Her lips drew back from her teeth, her lungs rasping as she took rapid, shallow breaths. “I-I’ll shoot you, mister.”
Even spouting threats, she had a sweet voice, soft and distinctly feminine. He smiled slightly.
Evidently misinterpreting the reason for his smile, she rushed to add, “If you’re under the gross misconception that I won’t, you have another think coming. I shall, and without any compunction whatsoever.”
Race had never heard anyone spit out so many highfalutin words. He was surprised she didn’t get her tongue tied into knots around them. Compunction? He rolled that one around in his head for a minute, trying to figure the meaning. Given the gist of all else she’d said, he decided it must be a fancy word for “error.”
“That’s heartenin’. Like I said, I got a dread of bein’ gut shot.” Knowing as he did that the gun wasn’t even cocked, he struggled not to smile. “I’ll tell you what. How’s about you sittin’ back and keepin’ a bead on me while you hear what I got to say. Then, if you still wanna shoot me, you can empty the gun tryin’, and if I ain’t dead enough to suit you by then, I’ll help you reload.”
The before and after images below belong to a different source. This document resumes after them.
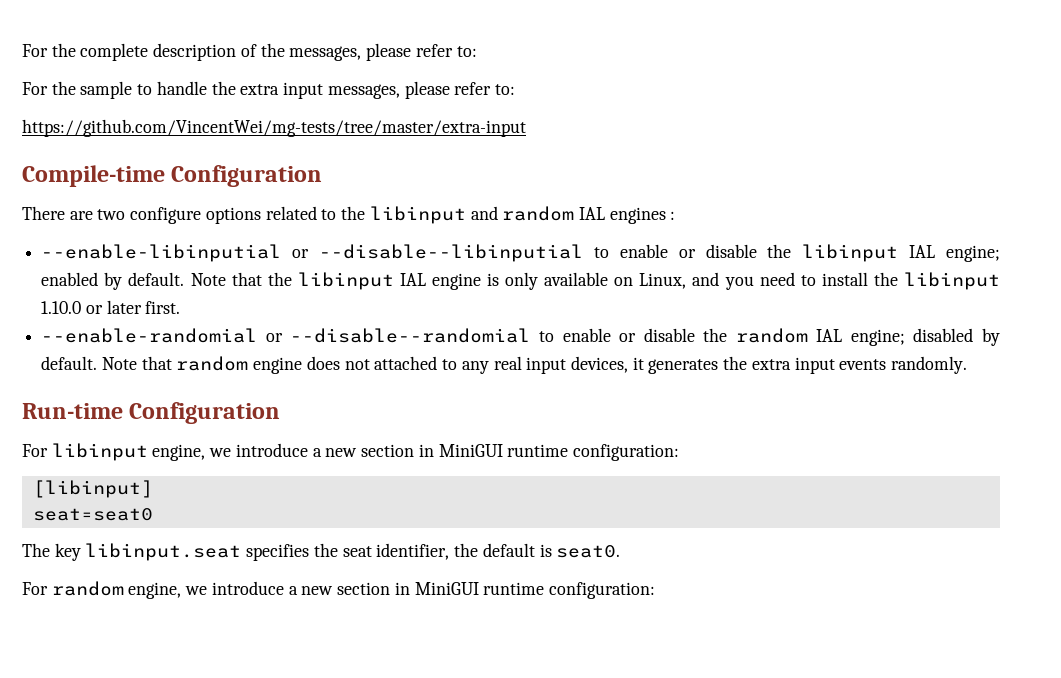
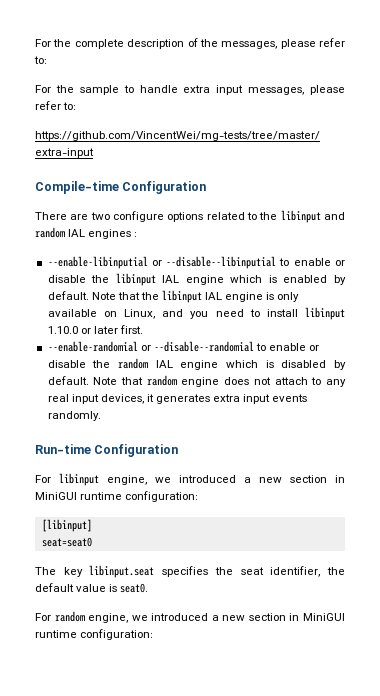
- For the sample to handle the extra input messages, please refer to:
+ For the sample to handle extra input messages, please refer to:
- --enable-libinputial or --disable--libinputial to enable or disable the libinput IAL engine; enabled by default.
+ --enable-libinputial or --disable--libinputial to enable or disable the libinput IAL engine which is enabled by default.
- Note that the libinput IAL engine is only available on Linux, and you need to install the libinput 1.10.0 or later first.
+ Note that the libinput IAL engine is only available on Linux, and you need to install libinput 1.10.0 or later first.
- --enable-randomial or --disable--randomial to enable or disable the random IAL engine; disabled by default.
+ --enable-randomial or --disable--randomial to enable or disable the random IAL engine which is disabled by default.
- Note that random engine does not attached to any real input devices, it generates the extra input events randomly.
+ Note that random engine does not attach to any real input devices, it generates extra input events randomly.
- For libinput engine, we introduce a new section in MiniGUI runtime configuration:
+ For libinput engine, we introduced a new section in MiniGUI runtime configuration:
- The key libinput.seat specifies the seat identifier, the default is seat0.
+ The key libinput.seat specifies the seat identifier, the default value is seat0.
- For random engine, we introduce a new section in MiniGUI runtime configuration:
+ For random engine, we introduced a new section in MiniGUI runtime configuration:

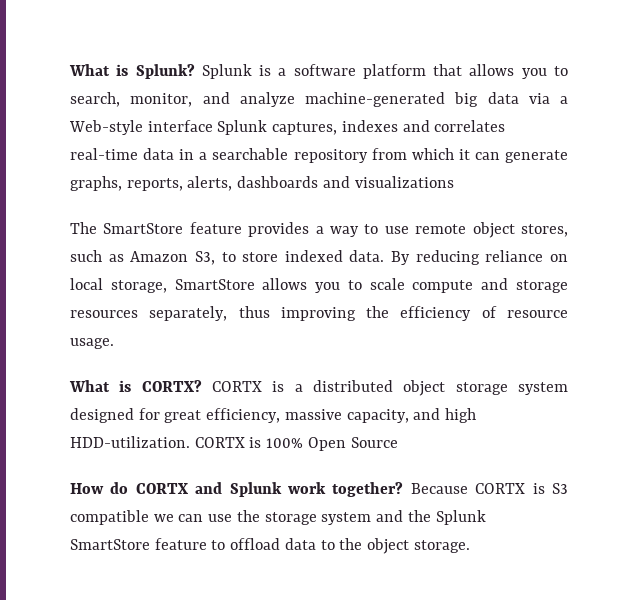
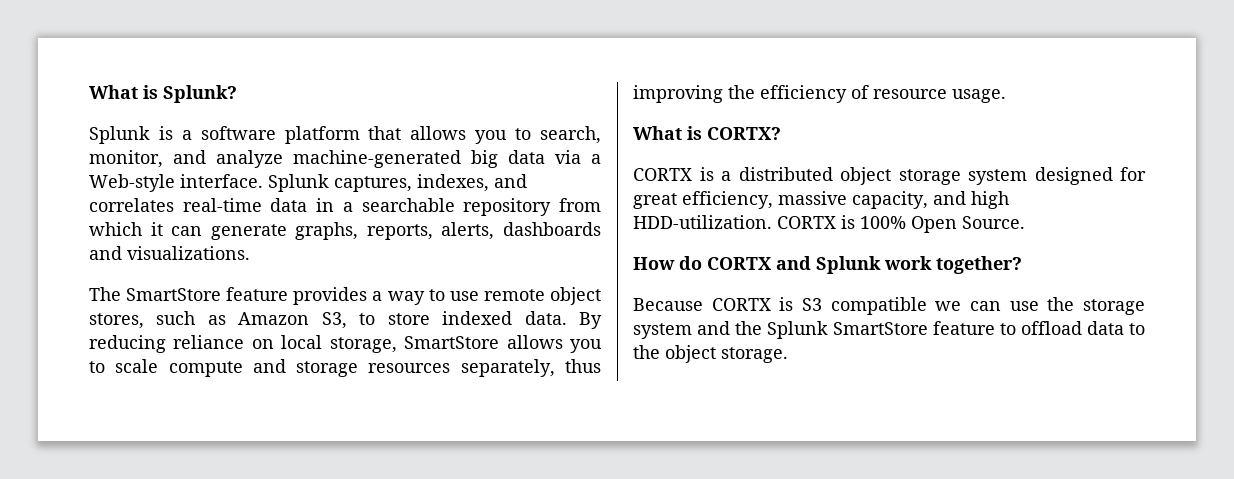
- What is Splunk? Splunk is a software platform that allows you to search, monitor, and analyze machine-generated big data via a Web-style interface Splunk captures, indexes and correlates real-time data in a searchable repository from which it can generate graphs, reports, alerts, dashboards and visualizations
+ What is Splunk?
+ Splunk is a software platform that allows you to search, monitor, and analyze machine-generated big data via a Web-style interface. Splunk captures, indexes, and correlates real-time data in a searchable repository from which it can generate graphs, reports, alerts, dashboards and visualizations.
- What is CORTX? CORTX is a distributed object storage system designed for great efficiency, massive capacity, and high HDD-utilization.
+ What is CORTX?
+ CORTX is a distributed object storage system designed for great efficiency, massive capacity, and high HDD-utilization.
- CORTX is 100% Open Source
+ CORTX is 100% Open Source.
- How do CORTX and Splunk work together? Because CORTX is S3 compatible we can use the storage system and the Splunk SmartStore feature to offload data to the object storage.
+ How do CORTX and Splunk work together?
+ Because CORTX is S3 compatible we can use the storage system and the Splunk SmartStore feature to offload data to the object storage.

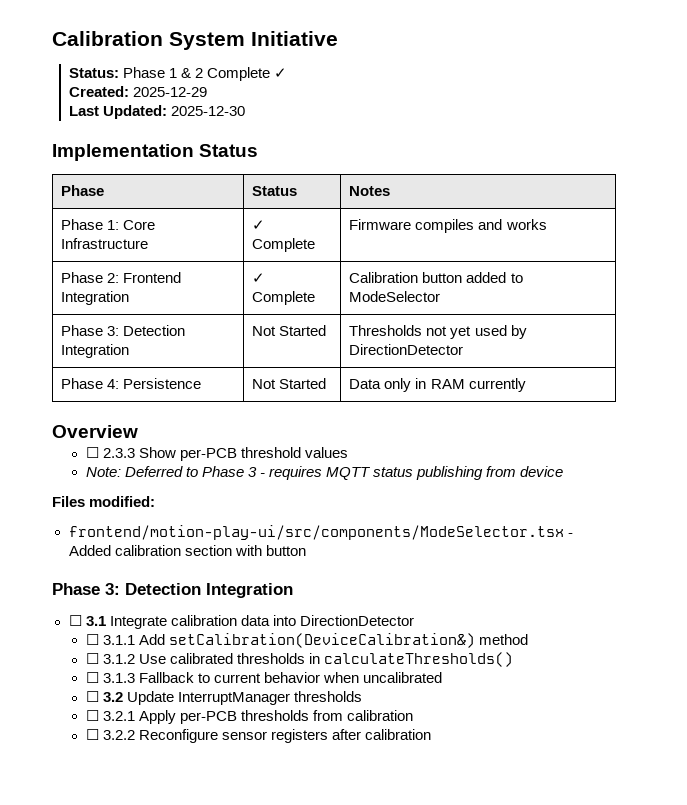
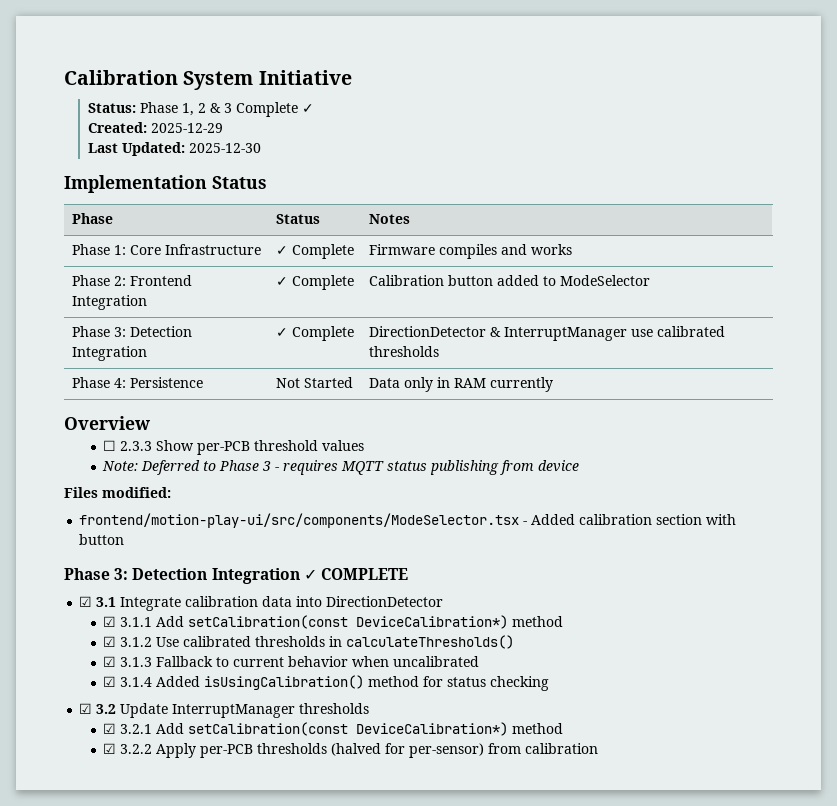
- Status: Phase 1 & 2 Complete ✓
+ Status: Phase 1, 2 & 3 Complete ✓
- Phase 3: Detection Integration | Not Started | Thresholds not yet used by DirectionDetector
+ Phase 3: Detection Integration | ✓ Complete | DirectionDetector & InterruptManager use calibrated thresholds
  frontend/motion-play-ui/src/components/ModeSelector.tsx - Added calibration section with button
- Phase 3: Detection Integration
- ☐ 3.1 Integrate calibration data into DirectionDetector
+ Phase 3: Detection Integration ✓ COMPLETE
+ ☑ 3.1 Integrate calibration data into DirectionDetector
- ☐ 3.1.1 Add setCalibration(DeviceCalibration&) method
- ☐ 3.1.2 Use calibrated thresholds in calculateThresholds()
+ ☑ 3.1.1 Add setCalibration(const DeviceCalibration*) method
+ ☑ 3.1.2 Use calibrated thresholds in calculateThresholds()
- ☐ 3.1.3 Fallback to current behavior when uncalibrated
+ ☑ 3.1.3 Fallback to current behavior when uncalibrated
- ☐ 3.2 Update InterruptManager thresholds
- ☐ 3.2.1 Apply per-PCB thresholds from calibration
- ☐ 3.2.2 Reconfigure sensor registers after calibration
+ ☑ 3.1.4 Added isUsingCalibration() method for status checking
+ ☑ 3.2 Update InterruptManager thresholds
+ ☑ 3.2.1 Add setCalibration(const DeviceCalibration*) method
+ ☑ 3.2.2 Apply per-PCB thresholds (halved for per-sensor) from calibration

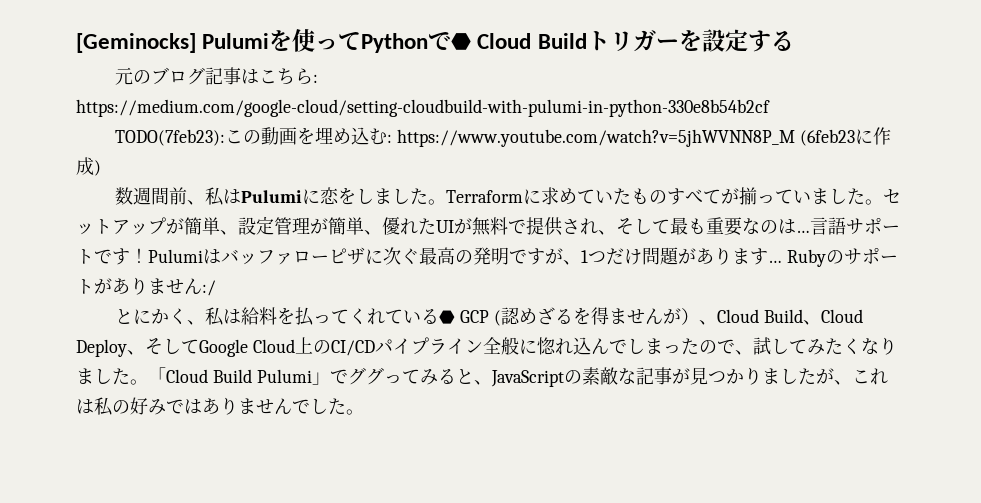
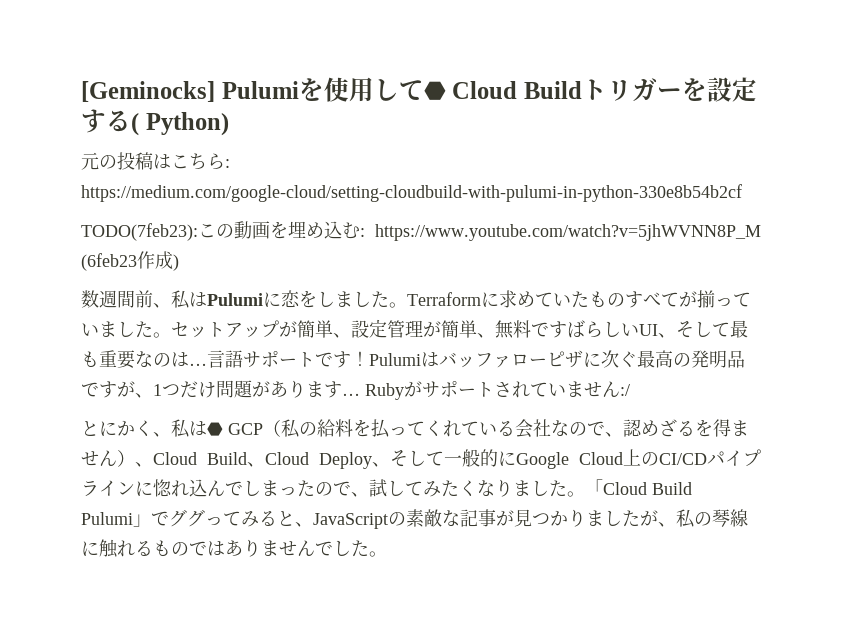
- [Geminocks] Pulumiを使ってPythonで⬣ Cloud Buildトリガーを設定する
+ [Geminocks] Pulumiを使用して⬣ Cloud Buildトリガーを設定する( Python)
- 元のブログ記事はこちら: https://medium.com/google-cloud/setting-cloudbuild-with-pulumi-in-python-330e8b54b2cf
+ 元の投稿はこちら: https://medium.com/google-cloud/setting-cloudbuild-with-pulumi-in-python-330e8b54b2cf
- TODO(7feb23):この動画を埋め込む: https://www.youtube.com/watch?v=5jhWVNN8P_M (6feb23に作成)
+ TODO(7feb23):この動画を埋め込む: https://www.youtube.com/watch?v=5jhWVNN8P_M (6feb23作成)
- セットアップが簡単、設定管理が簡単、優れたUIが無料で提供され、そして最も重要なのは…
+ セットアップが簡単、設定管理が簡単、無料ですばらしいUI、そして最も重要なのは…
- Pulumiはバッファローピザに次ぐ最高の発明ですが、1つだけ問題があります…
+ Pulumiはバッファローピザに次ぐ最高の発明品ですが、1つだけ問題があります…
- Rubyのサポートがありません:/
+ Rubyがサポートされていません:/
- とにかく、私は給料を払ってくれている⬣ GCP (認めざるを得ませんが）、Cloud Build、Cloud Deploy、そしてGoogle Cloud上のCI/CDパイプライン全般に惚れ込んでしまったので、試してみたくなりました。
+ とにかく、私は⬣ GCP（私の給料を払ってくれている会社なので、認めざるを得ません）、Cloud Build、Cloud Deploy、そして一般的にGoogle Cloud上のCI/CDパイプラインに惚れ込んでしまったので、試してみたくなりました。
- 「Cloud Build Pulumi」でググってみると、JavaScriptの素敵な記事が見つかりましたが、これは私の好みではありませんでした。
+ 「Cloud Build Pulumi」でググってみると、JavaScriptの素敵な記事が見つかりましたが、私の琴線に触れるものではありませんでした。

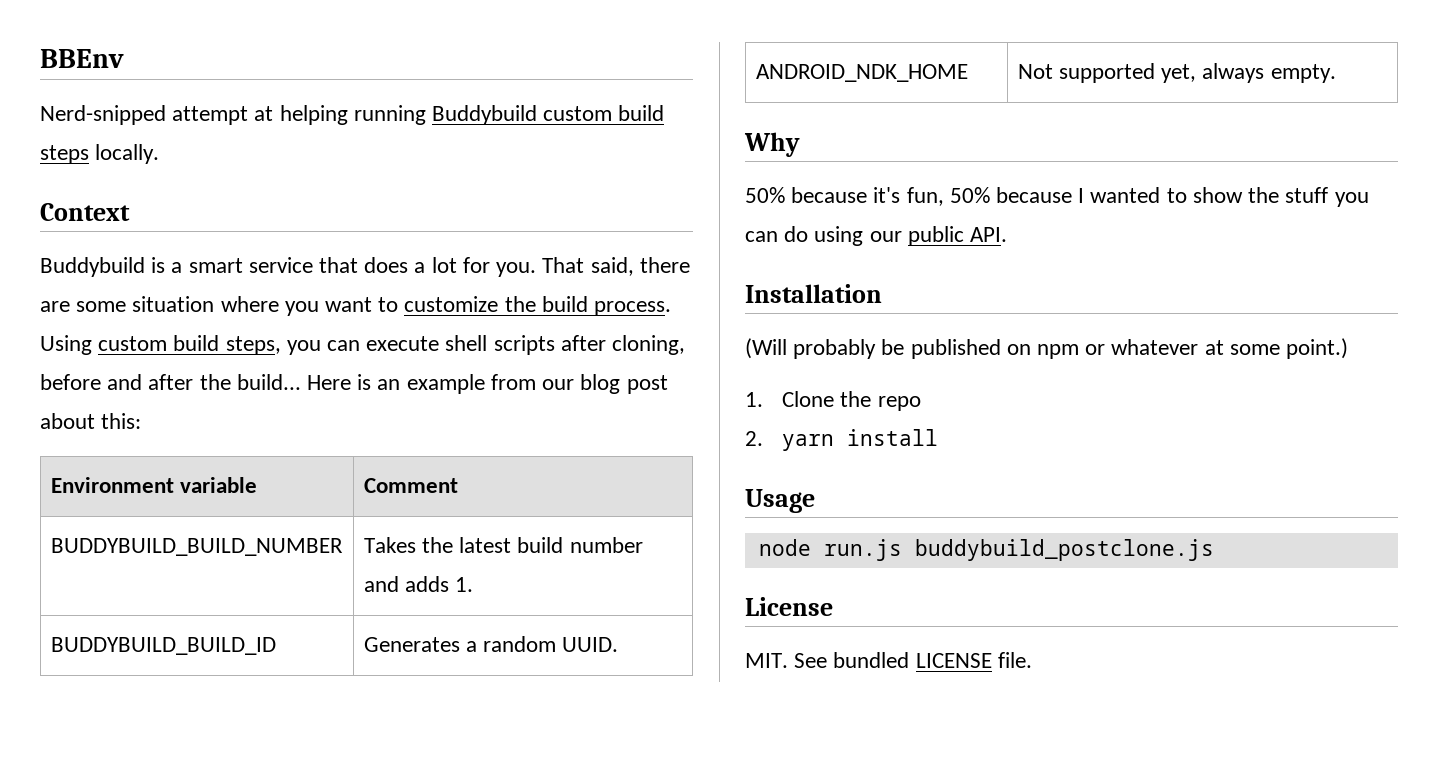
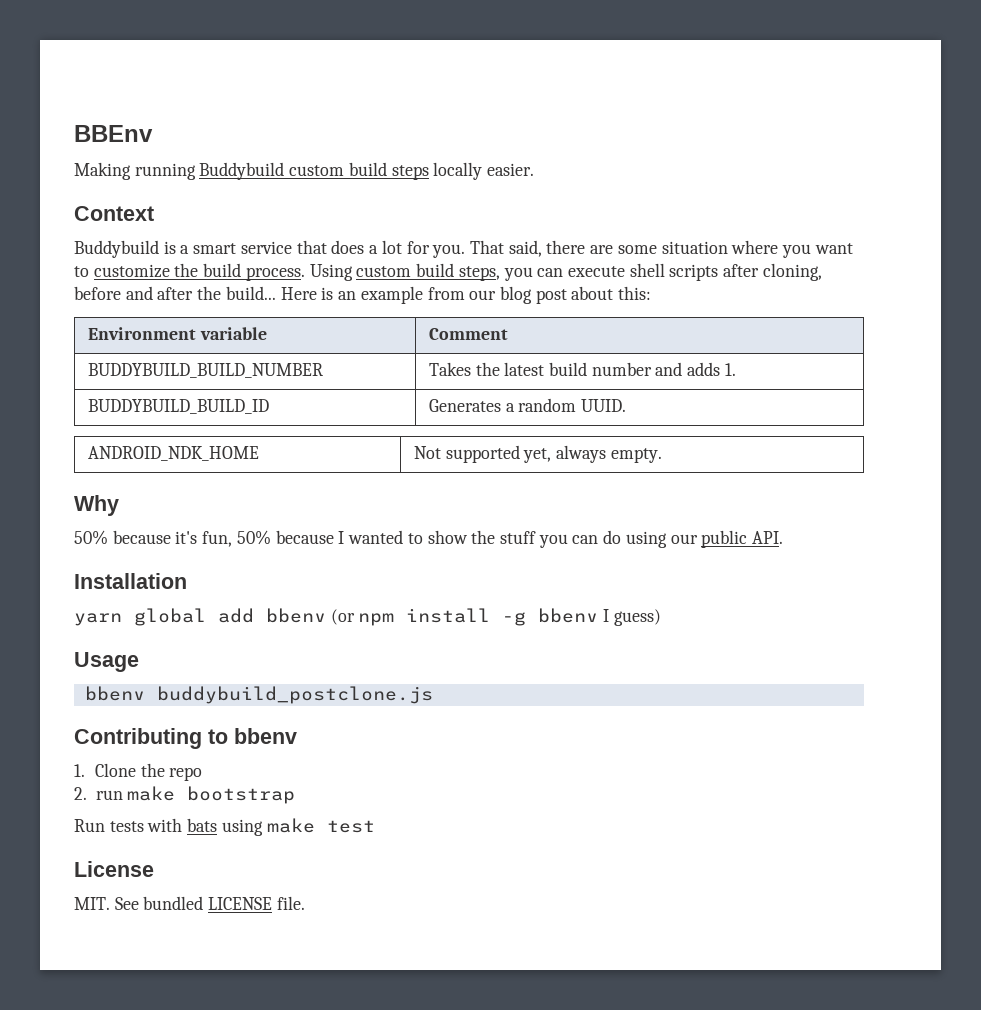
- Nerd-snipped attempt at helping running Buddybuild custom build steps locally.
+ Making running Buddybuild custom build steps locally easier.
- (Will probably be published on npm or whatever at some point.)
+ yarn global add bbenv (or npm install -g bbenv I guess)
+ Usage
+ bbenv buddybuild_postclone.js
+ Contributing to bbenv
- 2. yarn install
- Usage
- node run.js buddybuild_postclone.js
+ 2. run make bootstrap
+ Run tests with bats using make test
“I have no interest in hearing your pathetic fabrications!” she cried, her voice going even shriller. “You’re a horrible, conscienceless creature who doesn’t deserve to be called a man. A black-hearted, lowlife scoundrel!”
A sob caught in her chest. He searched her gaze. She was trying to summon the courage to kill him. He’d seen murder in the eyes of too many men to mistake it now. Confident the gun wouldn’t fire, he watched her in a detached sort of way, wondering if he’d misjudged her, after all. She was mighty scared, and panic could push even a gentle person to violence.
He’d thought never to see anyone tremble more violently than she had been a minute ago. But as she tried to tighten her finger over the trigger, her arms began jerking as though she’d been taken with fits. Fresh tears welled in her eyes.
Those eyes. Looking into them, Race felt his heart break a little. Shattered. That was the only word to describe the expression in them. Like pretty blue glass, broken into a thousand fragments and washed with raindrops. Ruined dreams, destroyed innocence, desperation, and a growing terror as she realized she couldn’t bring herself to kill him.
“Ah, honey, don’t…” His voice rasped like a fingernail over the backside of silk. “I told you, I ain’t gonna harm you. Just put down the gun.”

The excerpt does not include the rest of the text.